Alguna vez Santiago tuvo la playa de Lavín, y sería la única vez que tendríamos algo como el litoral; eso hasta el 16 de noviembre, día que aterrizaron en Chile los australianos de Parkway Drive para hacer su propia playa con juegos de azar y mujerzuelas, con botes, cocodrilos, flotadores, pelotas, y hartas olas de gente para que surfearan sin parar. Y el 334, ayudó a crear un verano sin sol.
Un silencioso samsara fue remeciendo las aguas; unrest se encargó de subir la marea y decretar alerta amarilla en la playa 334. Cinco minutos y la oleada de gente recibía los primeros piqueros. boneyards no calmaba las aguas navegadas por flotadores, un bote y un cocodrilo. Se anuncia smoke ‘em if ya got ‘em, pero suena idols and anchors; se cambian de turno para preparar la gran ola que surfearía smoke ‘em. The siren’s song subía a alerta roja y los piqueros, bombazos, y gente flotando en la marea de gente no paraba.

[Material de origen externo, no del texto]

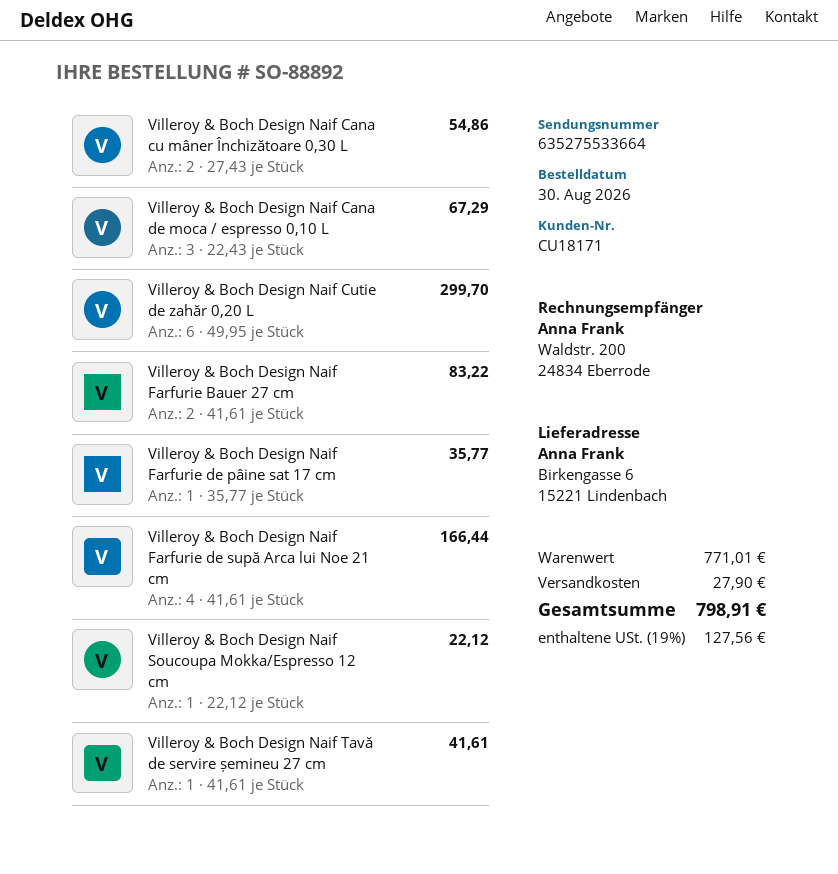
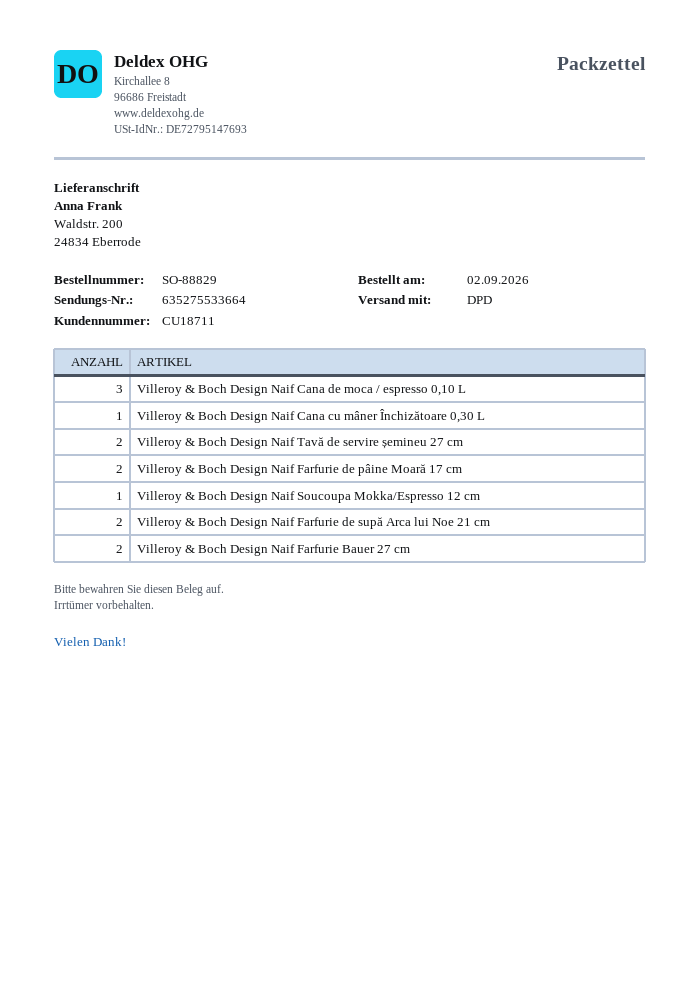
order number: SO-88892 -> SO-88829
order date: 2026-08-30 -> 2026-09-02
customer number: CU18171 -> CU18711
ship to: Birkengasse 6, 15221 Lindenbach -> Waldstr. 200, 24834 Eberrode
Villeroy & Boch Design Naif Cana cu mâner Închizătoare 0,30 L: 2 -> 1
Villeroy & Boch Design Naif Cutie de zahăr 0,20 L: 6 -> none
Villeroy & Boch Design Naif Farfurie de pâine sat 17 cm: 1 -> none
Villeroy & Boch Design Naif Farfurie de supă Arca lui Noe 21 cm: 4 -> 2
Villeroy & Boch Design Naif Tavă de servire șemineu 27 cm: 1 -> 2
Villeroy & Boch Design Naif Farfurie de pâine Moară 17 cm: none -> 2

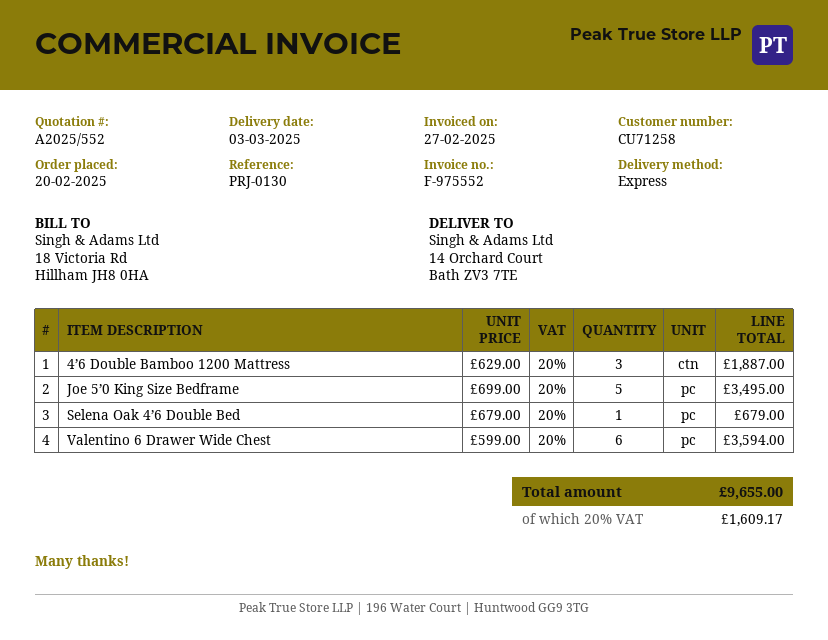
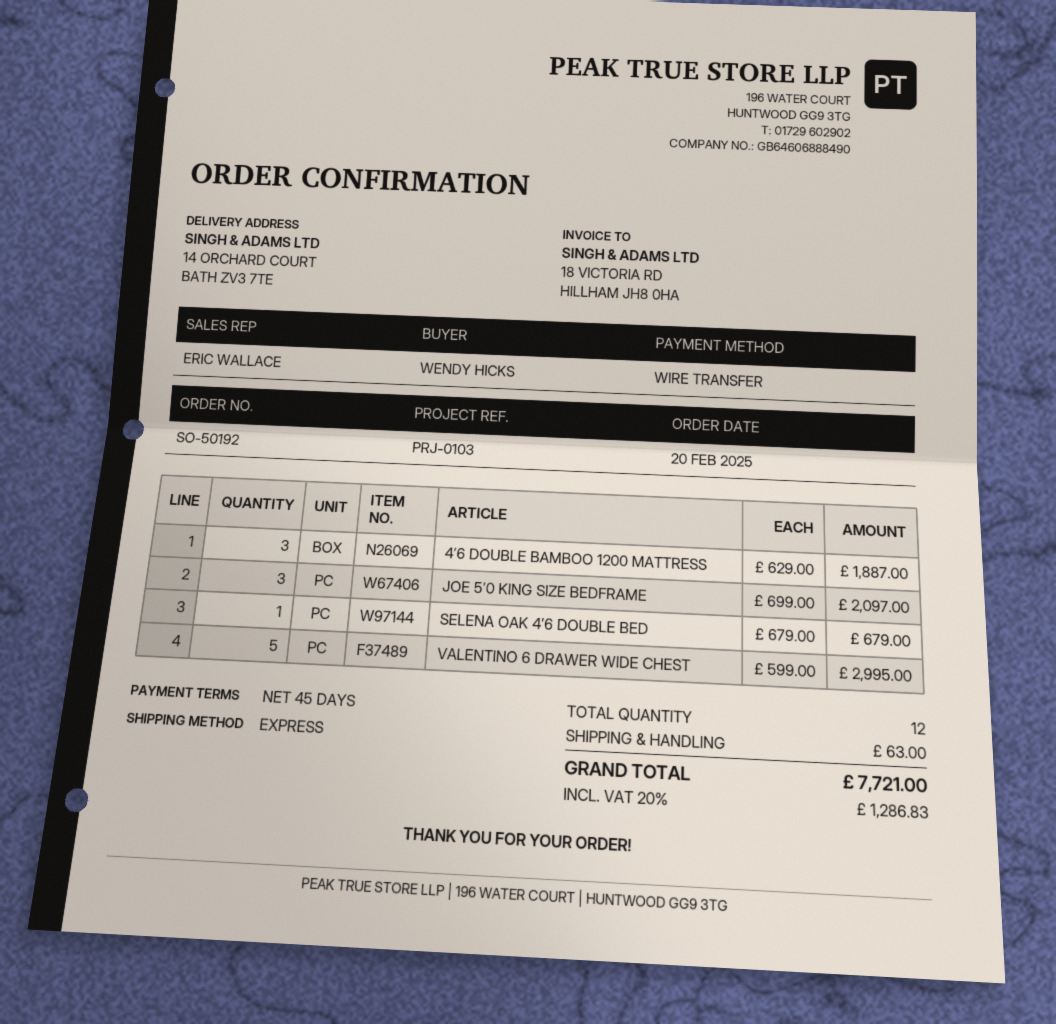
reference: PRJ-0130 -> PRJ-0103
Joe 5’0 King Size Bedframe: 5 x 699.00 = 3495.00 -> 3 x 699.00 = 2097.00
Valentino 6 Drawer Wide Chest: 6 x 599.00 = 3594.00 -> 5 x 599.00 = 2995.00
shipping: none -> 63.00
tax: 20% = 1609.17 -> 20% = 1286.83
total: 9655.00 -> 7721.00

Después de tanto piscinazo era hora de bailar, y el primer baile acuático fue por parte de sleepwalker, el segundo no sería un baile, sino un torbellino submarino hecho por karma. La alerta roja no se bajaba por nada, y dead man’s chest, deliver me,y gimme a D se encargaron de mantener esa alerta roja, que poco le importaba a los bañistas que seguían dándoselas de clavadistas. La tranquilidad de las aguas llegó con home is for the heartless, pero es esa calma de metalcore, que al final mantuvo la marea alta igual.
Cuando Winston dice this is the last song, please have fun,y se escucha un noooo como respuesta; el vocalista invoca un sismo grado 6 al decir que la última canción es romance is dead. La marea subió y la gran ola de quince metros reventó en el escenario cuando se grita un tremendo so cry me a fucking river, bitch! Se van, las olas revientan con botellas de náufragos pidiendo otra canción más, y los australianos llegan con un maremoto: carrion. Las olas suben a treinta metros y los australianos las surfearon como si fueran olas de La Serena; el bote desapareció y el cocodrilo estaba listo para ser botas o billeteras, y la gente, igual como si hubiesen estado una hora metidos en el mar.

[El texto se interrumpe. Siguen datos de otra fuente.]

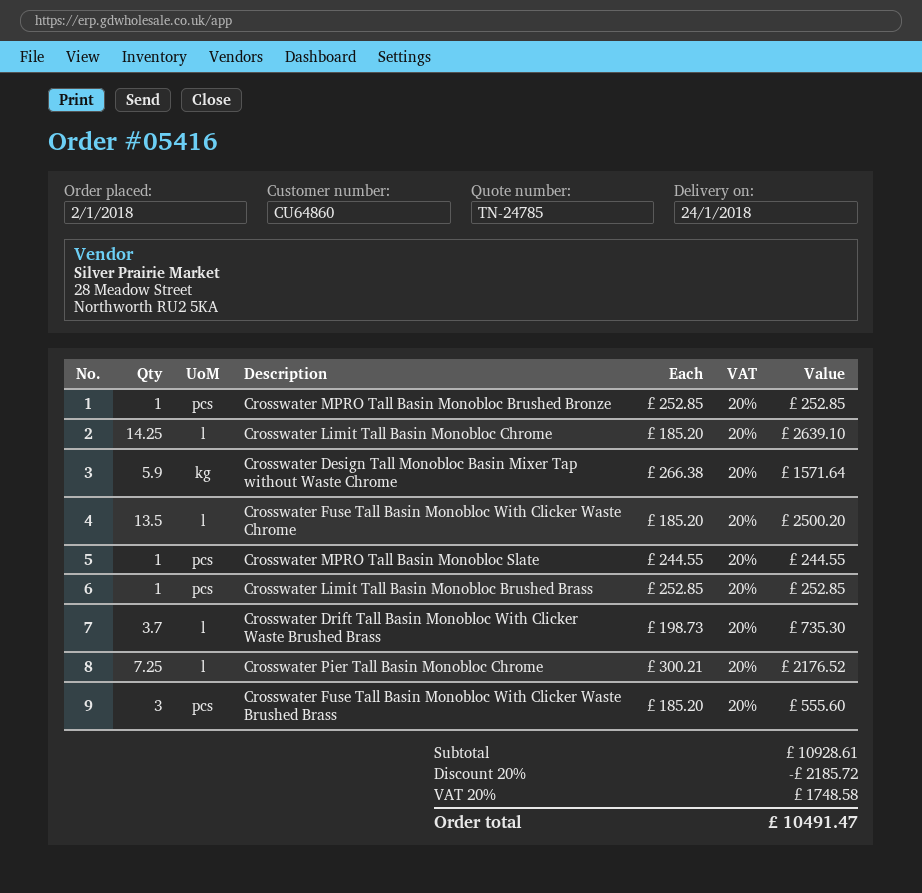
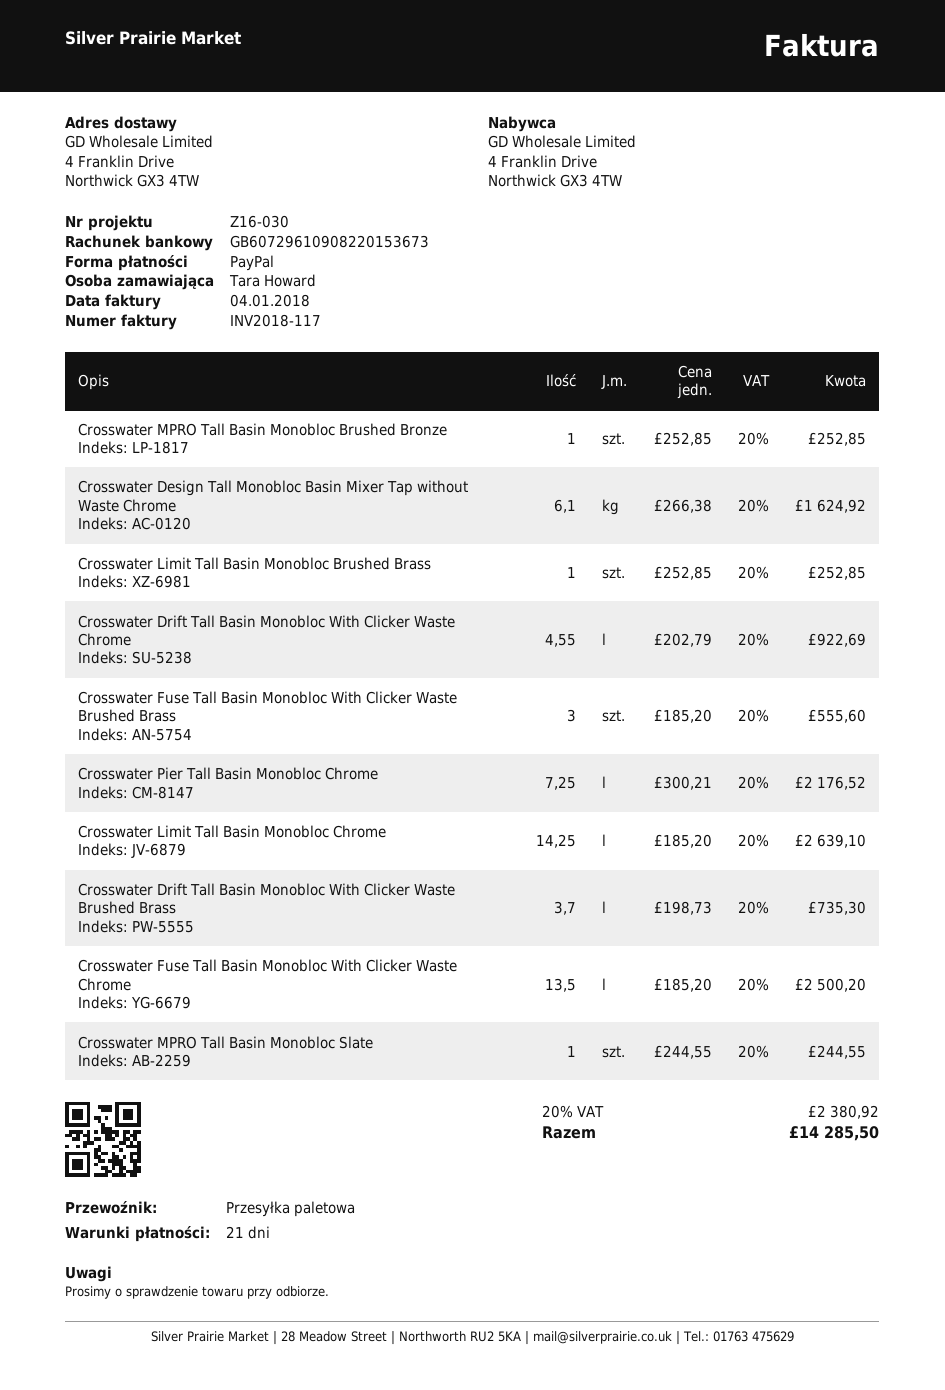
Crosswater Design Tall Monobloc Basin Mixer Tap without Waste Chrome: 5.9 x 266.38 = 1571.64 -> 6.1 x 266.38 = 1624.92
Crosswater Drift Tall Basin Monobloc With Clicker Waste Chrome: none -> 4.55 x 202.79 = 922.69
discount: 20% = 2185.72 -> none
tax: 20% = 1748.58 -> 20% = 2380.92
total: 10491.47 -> 14285.50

Creo que faltó otra banda; un 2x1 con bandas de afuera, o un par de bandas nacionales. El 334 no tiene el mejor sonido, pero filo, los australianos sonaron bien, y el pito en el oído todavía me acompaña como recuerdo. La ida a la playa terminó y me dejó en Santiago Centro en traje de baño y una polera empapada con la marea de Parkway Drive; y esa gran sensación de importarme nada que estuviera Pearl Jam, que tuviera una prueba, que resfriarse, que esto, y lo otro, nada importa después de ver a una banda que llevas sus buenos años esperando.